Johnson separated himself from either candidate, with an often-heard mantra of Libertarians.

“I am fiscally conservative and socially, I don’t care what you do with your life, as long as what you do with your life, doesn’t put me in harms way.

Johnson, the truth-teller

While Johnson may be making enemies on the left with his fiscal policy ideas, he is just as  likely to make enemies on the right with his social views.

An early proponent of legalizing recreational marijuana, Johnson hasn’t shied away from talking about his own marijuana use. In 2016 Johnson said he refrained from consuming marijuana during his presidential campaign. Now though, he said he “occasionally” uses it, but compared it to people drinking a “cocktail” before bed.

“I may be in that category with marijuana,” Johnson said, adding that speaking freely about his “occasional” marijuana shows he’s honest.

But most Democrats would disagree with Johnson’s take on a controversial, proposed U.S. Supreme Court justice replacement.

He said he would probably vote to confirm Trump’s U.S. Supreme Court pick Brett Kavanaugh.

“If I were to vote up or down on that nominee and that was my choice, I would vote up on that choice,” Johnson said, explaining that he likes Kavanaugh’s originalist view of the U.S. Constitution.

“It is a constitutional choice and [Kavanaugh] would fall in the bounds of ‘This is a guy who will follow the Constitution.’”

Of course, it may be too soon to plan on a Johnson win.

As of the last campaign finance reports, Heinrich had almost $4 million in cash on hand and Rich had about $200,000. Johnson had under $2,000 left over from his 2016 campaign. Even with the support of a recent PAC, created by his former campaign manager, Johnson admits he has some catching up to do.

“I’m the underdog,” Johnson said. “This is a longshot, let’s be honest about it, it is a longshot and it’s dependent on fundraising.
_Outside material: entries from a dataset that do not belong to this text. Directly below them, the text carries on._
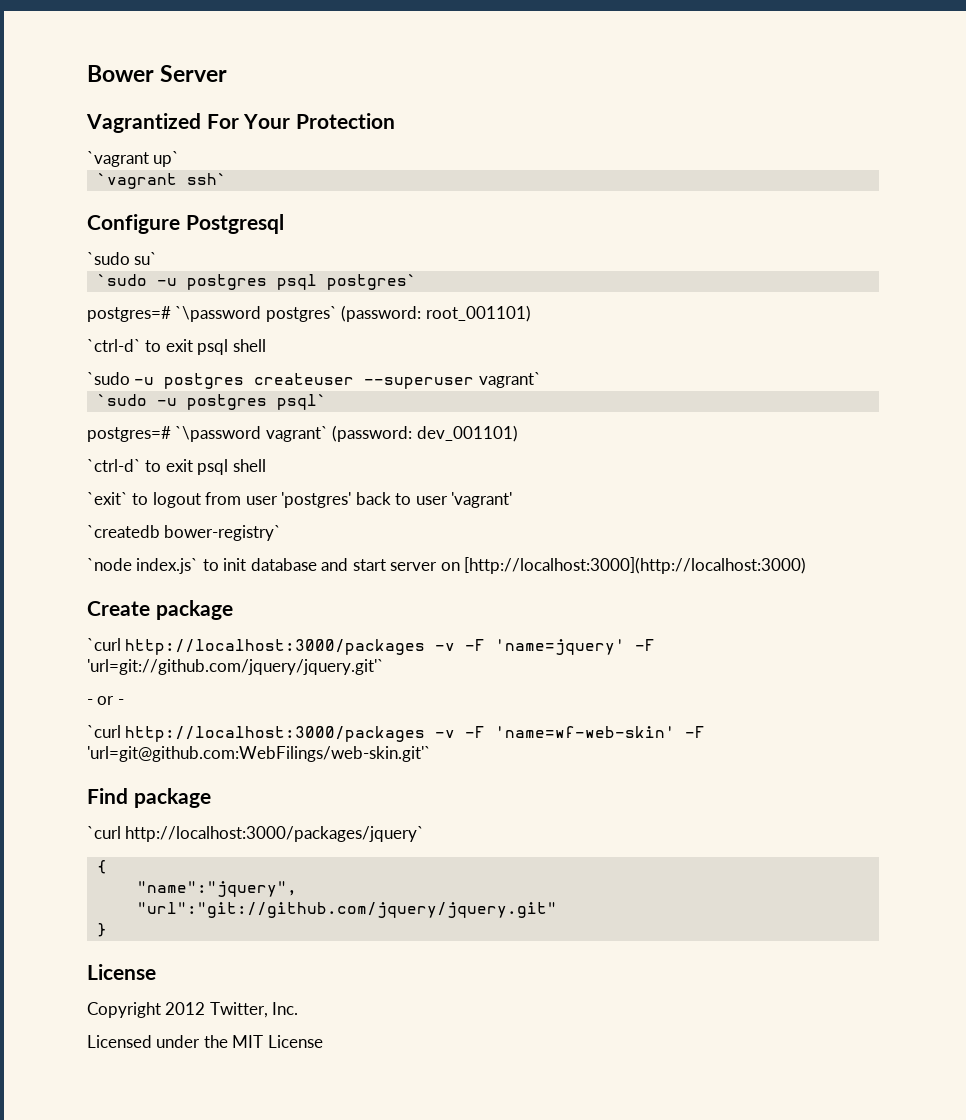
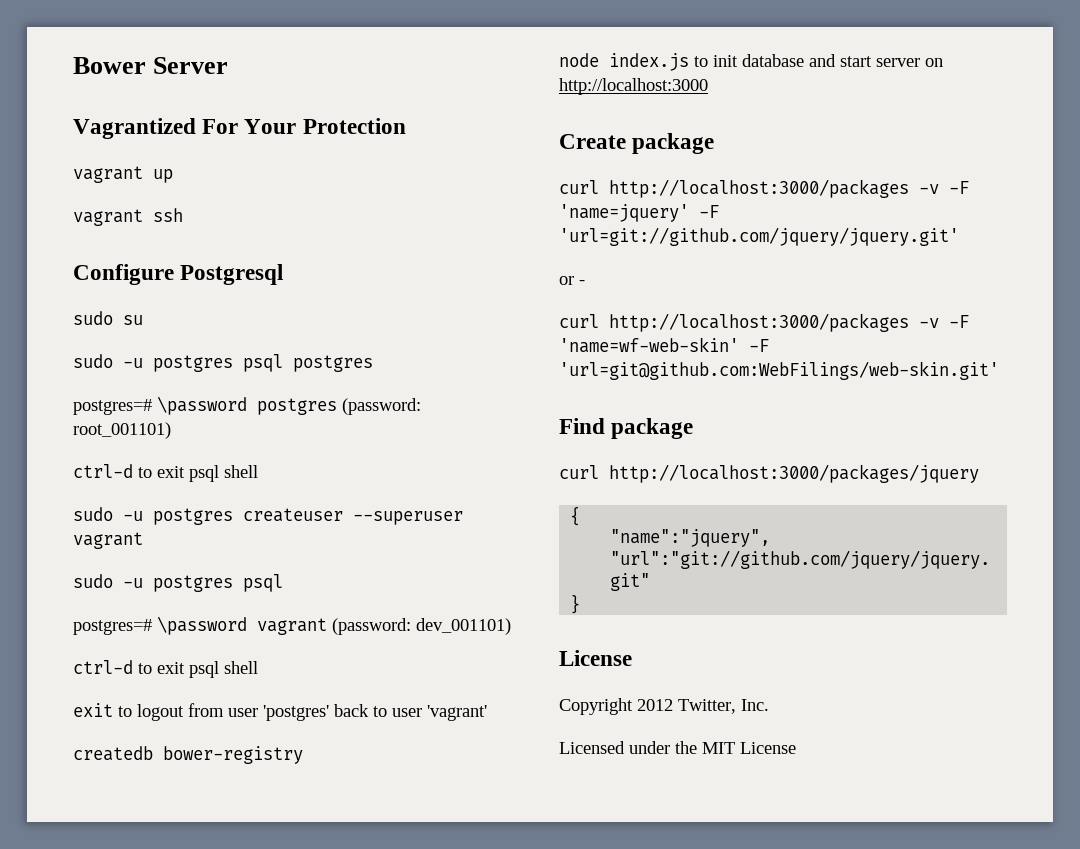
- `vagrant up`
- `vagrant ssh`
+ vagrant up
+ vagrant ssh
- `sudo su`
- `sudo -u postgres psql postgres`
- postgres=# `\password postgres` (password: root_001101)
- `ctrl-d` to exit psql shell
- `sudo -u postgres createuser --superuser vagrant`
- `sudo -u postgres psql`
- postgres=# `\password vagrant` (password: dev_001101)
- `ctrl-d` to exit psql shell
- `exit` to logout from user 'postgres' back to user 'vagrant'
+ sudo su
+ sudo -u postgres psql postgres
+ postgres=# \password postgres (password: root_001101)
+ ctrl-d to exit psql shell
+ sudo -u postgres createuser --superuser vagrant
+ sudo -u postgres psql
+ postgres=# \password vagrant (password: dev_001101)
+ ctrl-d to exit psql shell
+ exit to logout from user 'postgres' back to user 'vagrant'
- `createdb bower-registry`
- `node index.js` to init database and start server on [http://localhost:3000](http://localhost:3000)
+ createdb bower-registry
+ node index.js to init database and start server on http://localhost:3000
- `curl http://localhost:3000/packages -v -F 'name=jquery' -F 'url=git://github.com/jquery/jquery.git'`
- - or -
+ curl http://localhost:3000/packages -v -F 'name=jquery' -F 'url=git://github.com/jquery/jquery.git'
+ or -
- `curl http://localhost:3000/packages -v -F 'name=wf-web-skin' -F 'url=git@github.com:WebFilings/web-skin.git'`
+ curl http://localhost:3000/packages -v -F 'name=wf-web-skin' -F 'url=git@github.com:WebFilings/web-skin.git'
- `curl http://localhost:3000/packages/jquery`
+ curl http://localhost:3000/packages/jquery

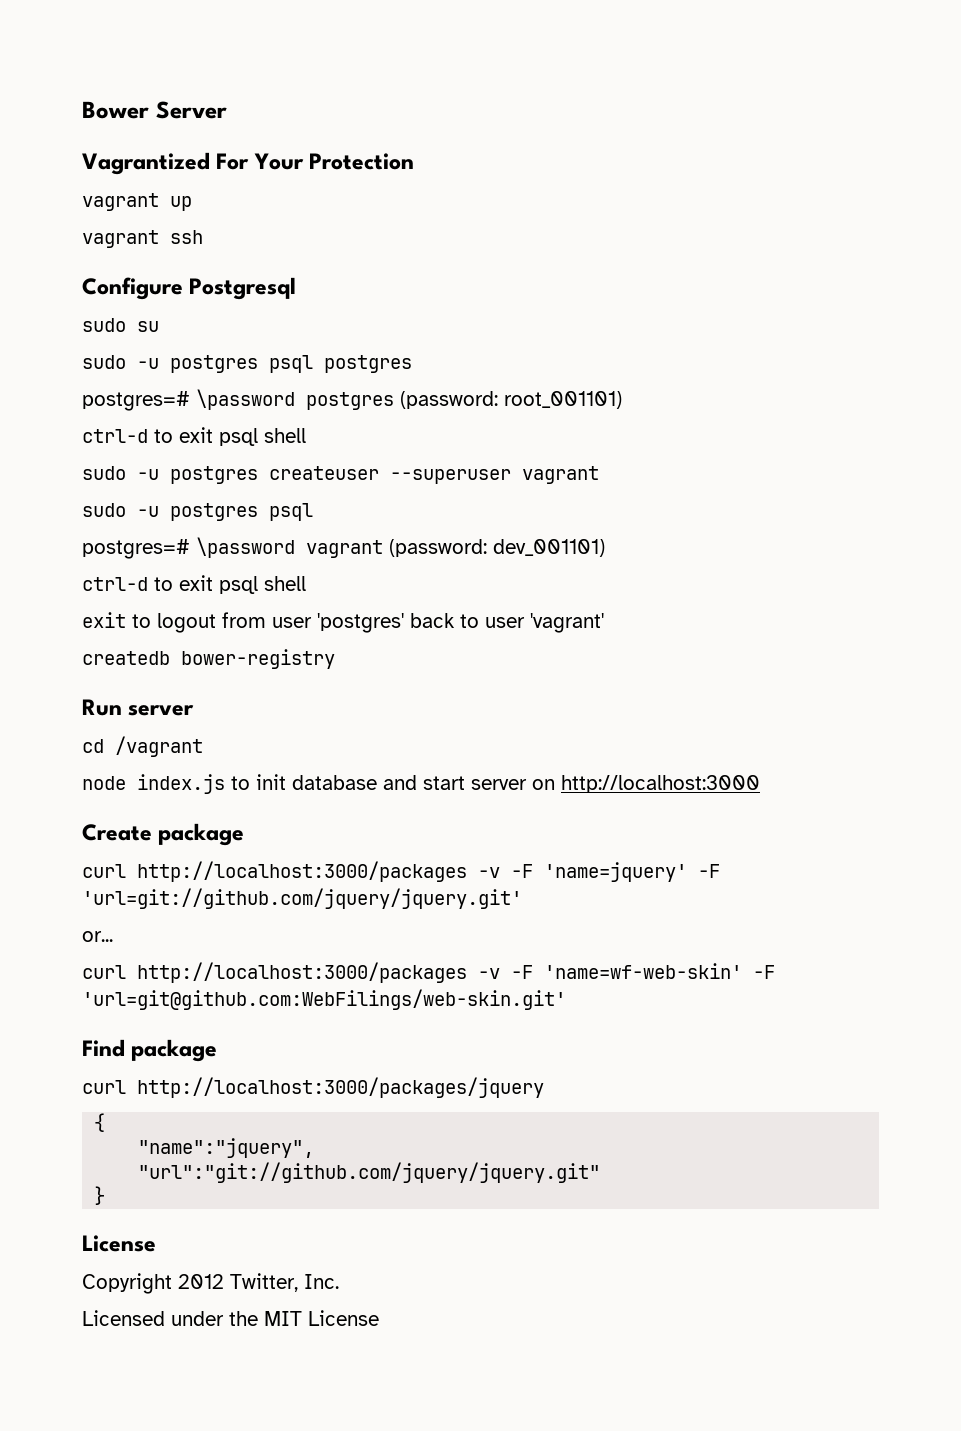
+ Run server
+ cd /vagrant
- or -
+ or...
It’s not about out-raising your opponent but being on parity.”

Johnson’s name recognition in New Mexico is much better than on the national stage but that could hurt him if he’s trying to woo Democratic voters.

“New Mexicans haven’t forgotten the damage Gary Johnson’s extreme agenda had on our state – from cutting the social safety net, to vetoing minimum wage increases, to trying to privatize our education system,” Democratic Party of New Mexico Chair Marg Ellison said. “He’d bring the same destructive ideas to Washington, as a reliable vote with Republicans to slash Medicare, Medicaid, and Social Security.”

Johnson doesn’t seem ready to apologize for his historical budget cuts and record number of vetoes as Governor, but he did say some of his views have evolved since he was governor.

“I feel wiser at 65 than I did at 42,” Johnson said.

Correction: This story originally said Martin Heinrich had almost $3 million cash on hand as of the last campaign finance reports. It is actually almost $4 million.